• EXERCISE REQUIREMENTS: In the listing below, find each line with the string "attribute" and report it.

• AVAILABLE DATA:
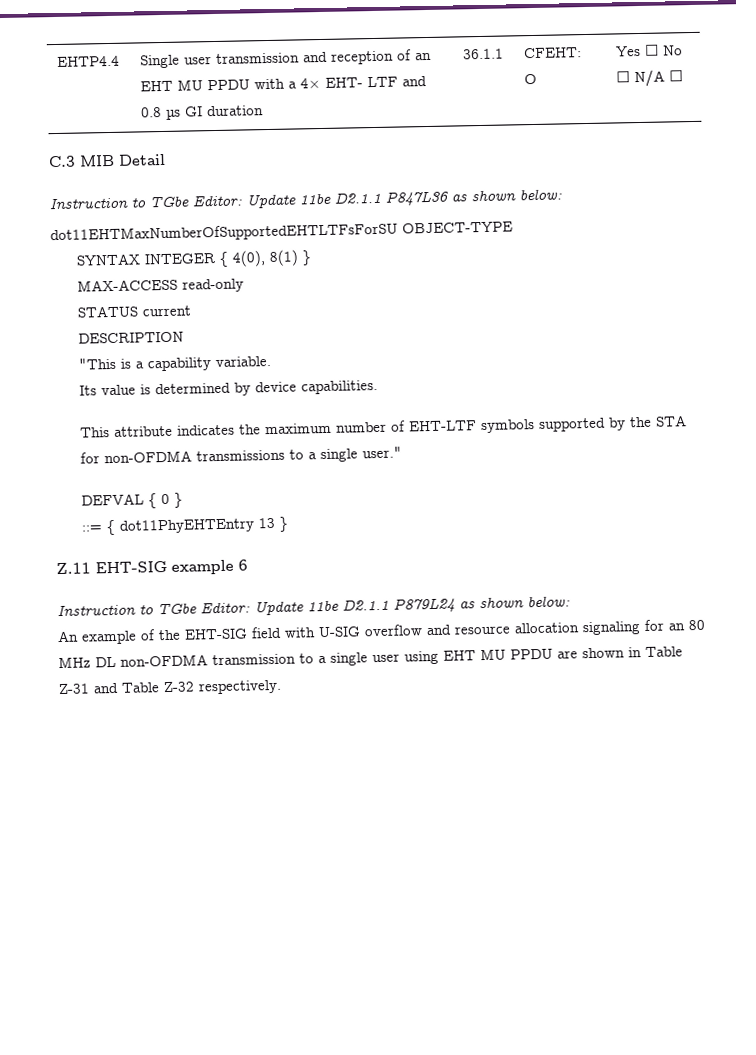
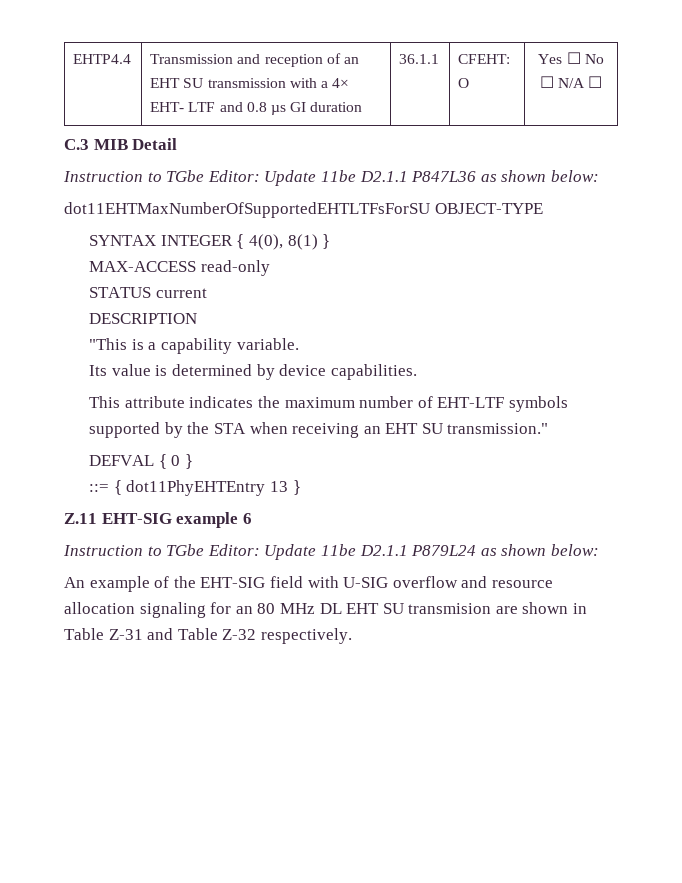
- EHTP4.4 | Single user transmission and reception of an EHT MU PPDU with a 4× EHT- LTF and 0.8 µs GI duration | 36.1.1 | CFEHT: O | Yes ☐ No ☐ N/A ☐
+ EHTP4.4 | Transmission and reception of an EHT SU transmission with a 4× EHT- LTF and 0.8 µs GI duration | 36.1.1 | CFEHT: O | Yes ☐ No ☐ N/A ☐
- This attribute indicates the maximum number of EHT-LTF symbols supported by the STA for non-OFDMA transmissions to a single user."
+ This attribute indicates the maximum number of EHT-LTF symbols supported by the STA when receiving an EHT SU transmission."
- An example of the EHT-SIG field with U-SIG overflow and resource allocation signaling for an 80 MHz DL non-OFDMA transmission to a single user using EHT MU PPDU are shown in Table Z-31 and Table Z-32 respectively.
+ An example of the EHT-SIG field with U-SIG overflow and resource allocation signaling for an 80 MHz DL EHT SU transmision are shown in Table Z-31 and Table Z-32 respectively.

• EXERCISE ANSWER:
- This attribute indicates the maximum number of EHT-LTF symbols supported by the STA for non-OFDMA transmissions to a single user."
+ This attribute indicates the maximum number of EHT-LTF symbols supported by the STA when receiving an EHT SU transmission."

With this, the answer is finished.